▸ **ENTRIES PROVIDED**:

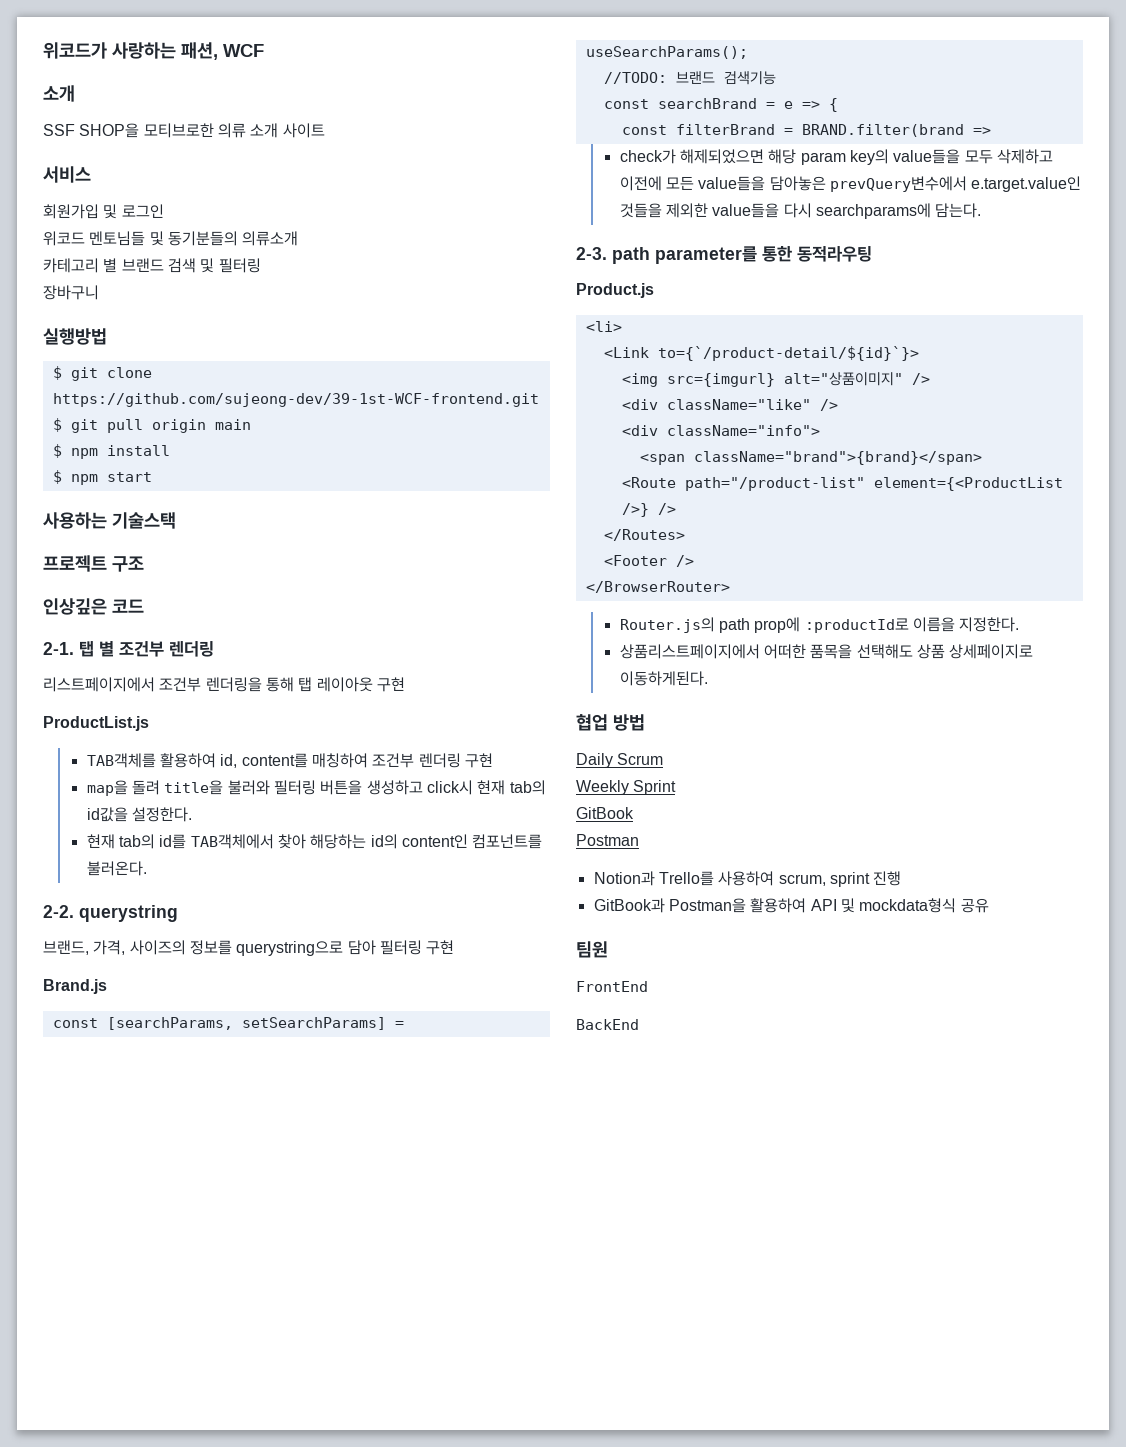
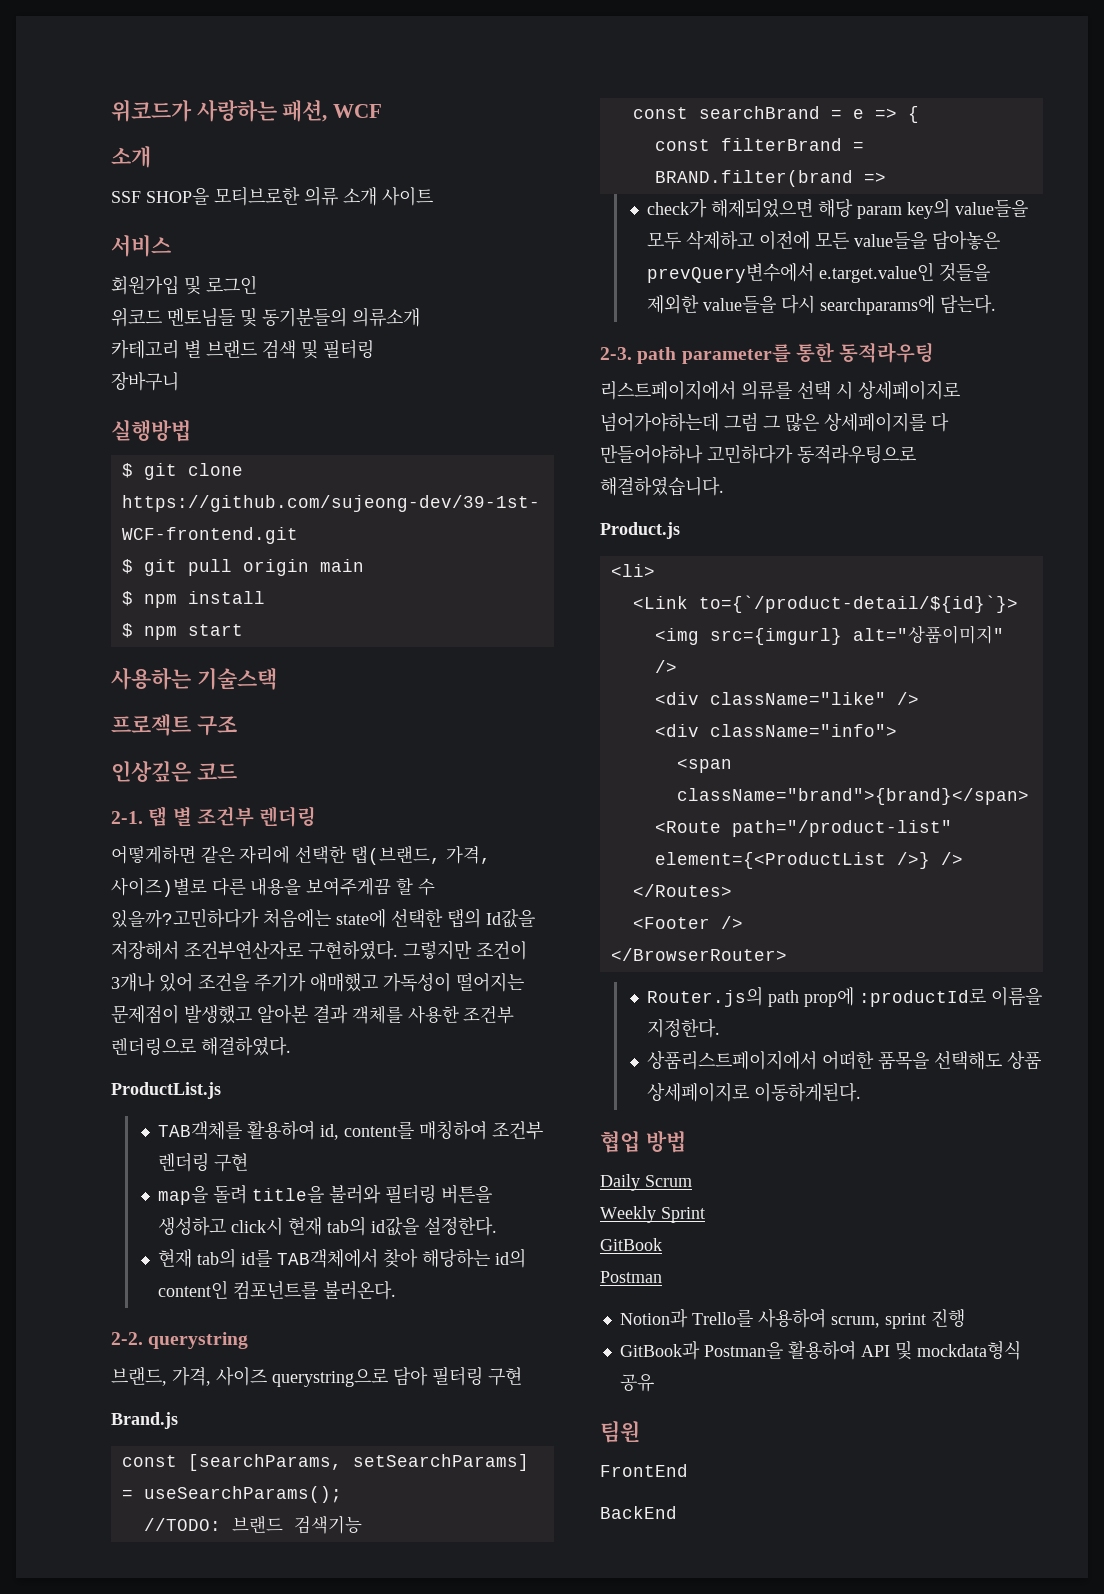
- 리스트페이지에서 조건부 렌더링을 통해 탭 레이아웃 구현
+ 어떻게하면 같은 자리에 선택한 탭(브랜드, 가격, 사이즈)별로 다른 내용을 보여주게끔 할 수 있을까?고민하다가 처음에는 state에 선택한 탭의 Id값을 저장해서 조건부연산자로 구현하였다. 그렇지만 조건이 3개나 있어 조건을 주기가 애매했고 가독성이 떨어지는 문제점이 발생했고 알아본 결과 객체를 사용한 조건부 렌더링으로 해결하였다.
- 브랜드, 가격, 사이즈의 정보를 querystring으로 담아 필터링 구현
+ 브랜드, 가격, 사이즈 querystring으로 담아 필터링 구현
+ 리스트페이지에서 의류를 선택 시 상세페이지로 넘어가야하는데 그럼 그 많은 상세페이지를 다 만들어야하나 고민하다가 동적라우팅으로 해결하였습니다.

▸ **WHAT THIS TASK INVOLVES**: Each record above is to be written out exactly; the pictures are not.

▸ **SOLUTION TO THE EXERCISE**:
- 리스트페이지에서 조건부 렌더링을 통해 탭 레이아웃 구현
+ 어떻게하면 같은 자리에 선택한 탭(브랜드, 가격, 사이즈)별로 다른 내용을 보여주게끔 할 수 있을까?고민하다가 처음에는 state에 선택한 탭의 Id값을 저장해서 조건부연산자로 구현하였다. 그렇지만 조건이 3개나 있어 조건을 주기가 애매했고 가독성이 떨어지는 문제점이 발생했고 알아본 결과 객체를 사용한 조건부 렌더링으로 해결하였다.
- 브랜드, 가격, 사이즈의 정보를 querystring으로 담아 필터링 구현
+ 브랜드, 가격, 사이즈 querystring으로 담아 필터링 구현
+ 리스트페이지에서 의류를 선택 시 상세페이지로 넘어가야하는데 그럼 그 많은 상세페이지를 다 만들어야하나 고민하다가 동적라우팅으로 해결하였습니다.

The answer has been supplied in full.